8.11.11

Thanks

Soooo...this month, everyone on Facebook is making their status something they are thankful for. Everyday, they update it with something new.
I've kiiiinda missed the boat on that one. Its the ninth...and I am just now really putting some thought into it.
Sad, I know.
I know I should be routinely thankful. But I am just too darn busy to stop and actually think about things.
I'm off work, and I am still too busy.
But as I sit here, and my husband is sleeping...I started to really think about all the things that make my life great.
I thought about the obvious:
  • parents and family
  • friends
  • a job...errr...career
  • a home
  • the most amazing husband on the planet
  • being able to do (most) of the things I want to do
  • Tylenol 3
  • health insurance
  • 10 fingers and 10 toes
I could go on and on. I could literally probably list a jillion things that I have that some people may only dream about. I take them for granted sometimes, I know. I don't mean to...I guess sometimes its hard to always see the silver lining.
But then I got to thinking...I am thankful for not being in the position I was in as a child. I am sooo thankful that my (future) children will not have to endure the heartaches I did at such a young age. They won't go to sleep hungry, they won't be abused, they won't stare at a WalMart ad before Christmas knowing that they won't get anything that they want.
I remember a few times, when I was a kid...someone ( I have no idea who...maybe the people my grandma went to church with?) left sacks of presents outside of our house really late at night on Christmas Eve. Each present was labeled with my name or one of my three other sisters'...although it was somehow always misspelled. (welcome to my world) The gifts weren't everything we dreamed of...most of the time they were a cheaper version of something that was pretty trendy at the time...but, boy, they were good enough for me. Just having gifts to open was so much fun. And I am truly thankful, even to this day for the people that did that for us. They never told us who they were...they never felt the need to be thanked.
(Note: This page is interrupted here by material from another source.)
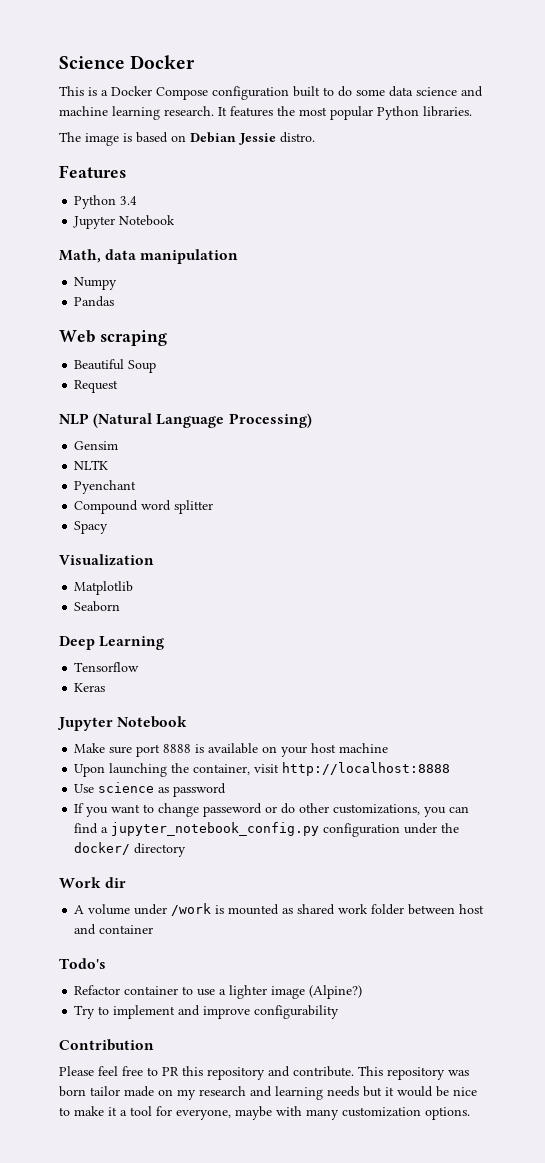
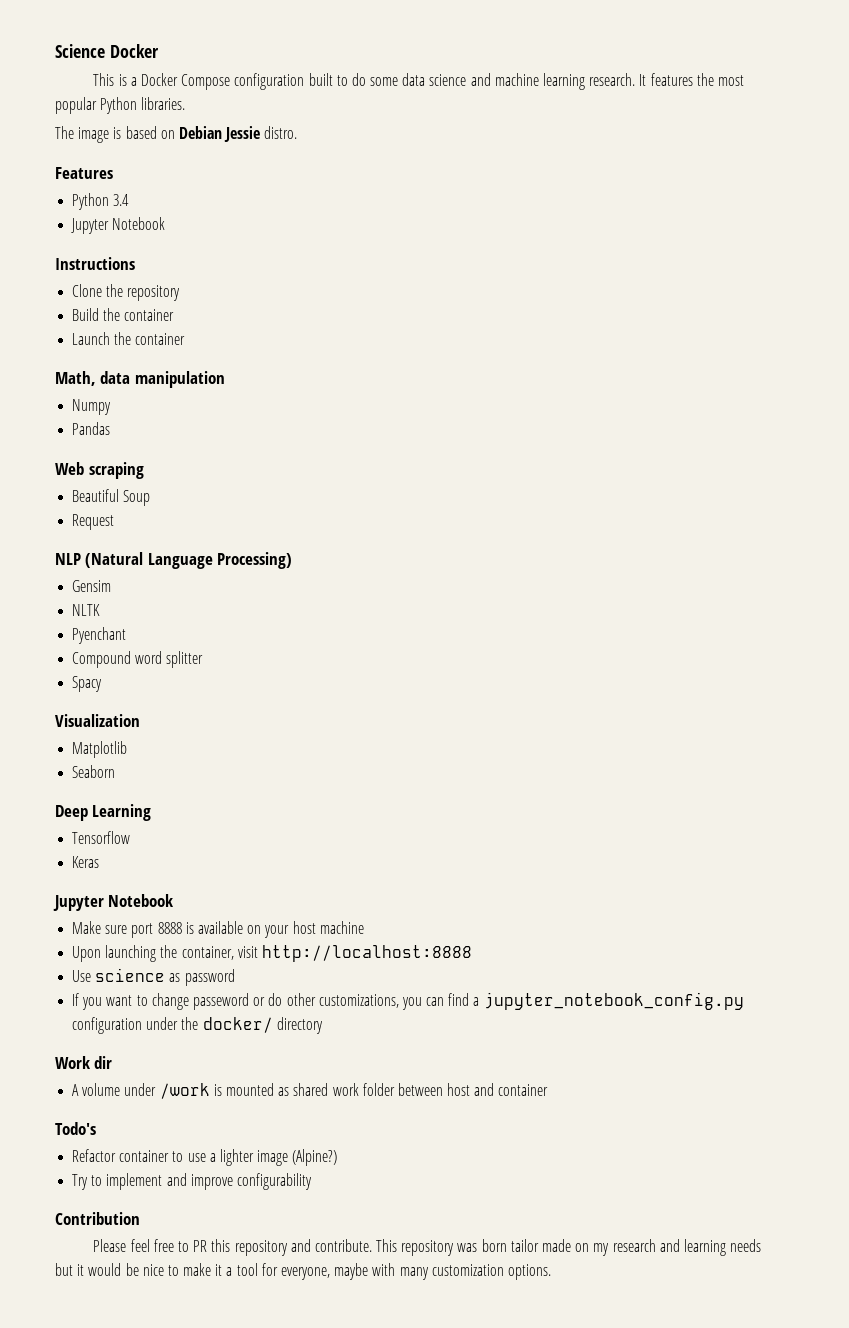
(176, 220) none -> [55,257,135,270] [72,284,181,301] [72,308,175,321] [72,332,186,345] // Instructions // Clone the repository // Build the container // Launch the container

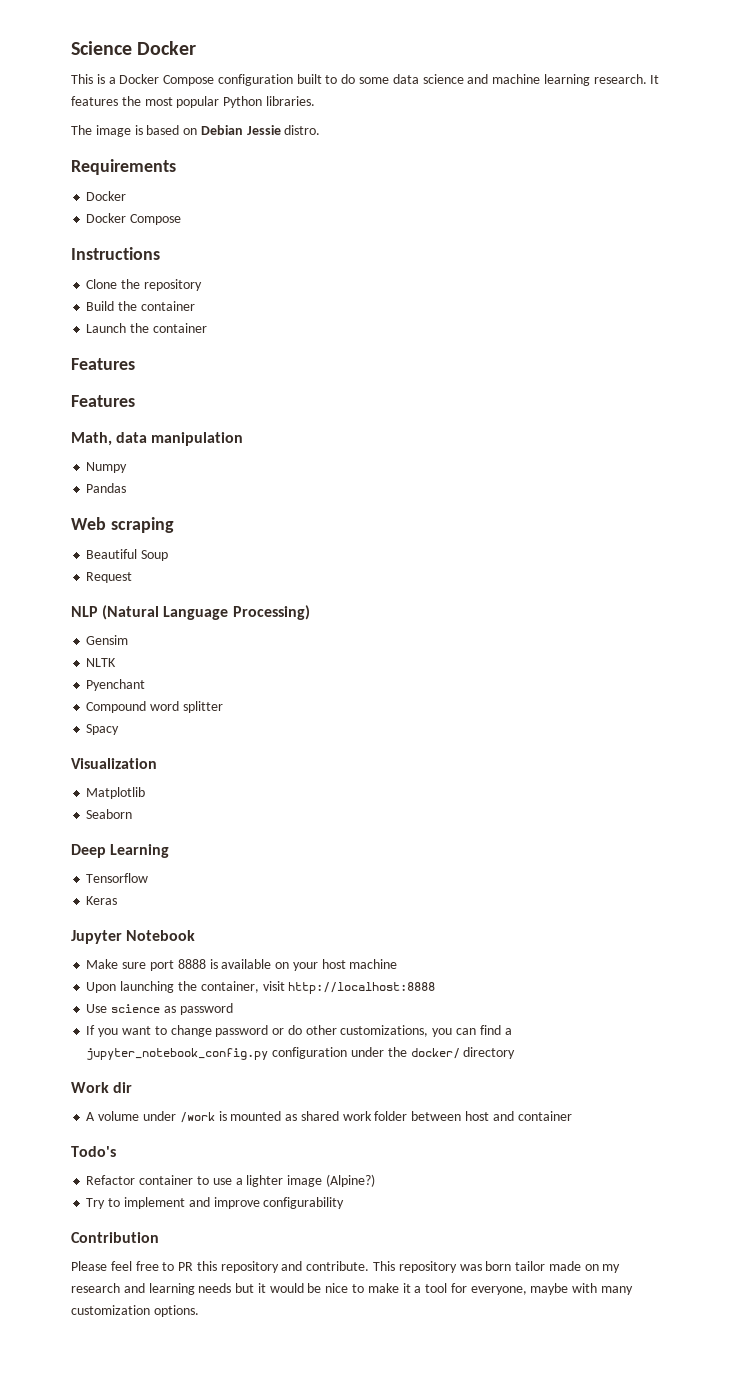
[55,167,113,179] [72,193,130,210] [71,217,166,234] Features // Python 3.4 // Jupyter Notebook -> [71,159,176,175] [86,191,127,201] [86,213,182,225] Requirements // Docker // Docker Compose
(186, 339) none -> [71,358,135,370] [71,395,135,407] // Features // Features
[192,993,249,1010] passeword -> [215,1025,269,1037] password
They were just kind enough to do a good deed...and they are miracles for that. Even just taking their time out of their holidays for 4 girls that they probably never even met...
I am thankful that even though I recently had a surgery and I am off work, I can afford to help kids this year. I can "adopt" them from local stores...or whatever. Anything to make a difference.
I hope that you, whoever you are, reading this, will do it too. Coming from someone who has personal experience with this...let me tell you, it doesn't go unnoticed.

While I am on topic of trying to be the best person I can be...let me just say... God, give me the strength to continue to be this person...help me overlook the small things and look at the big picture. Help me be the person that I want to be : giving, supportive and mature. I think I will need your help this time.

End discussion with God.
End blog entry.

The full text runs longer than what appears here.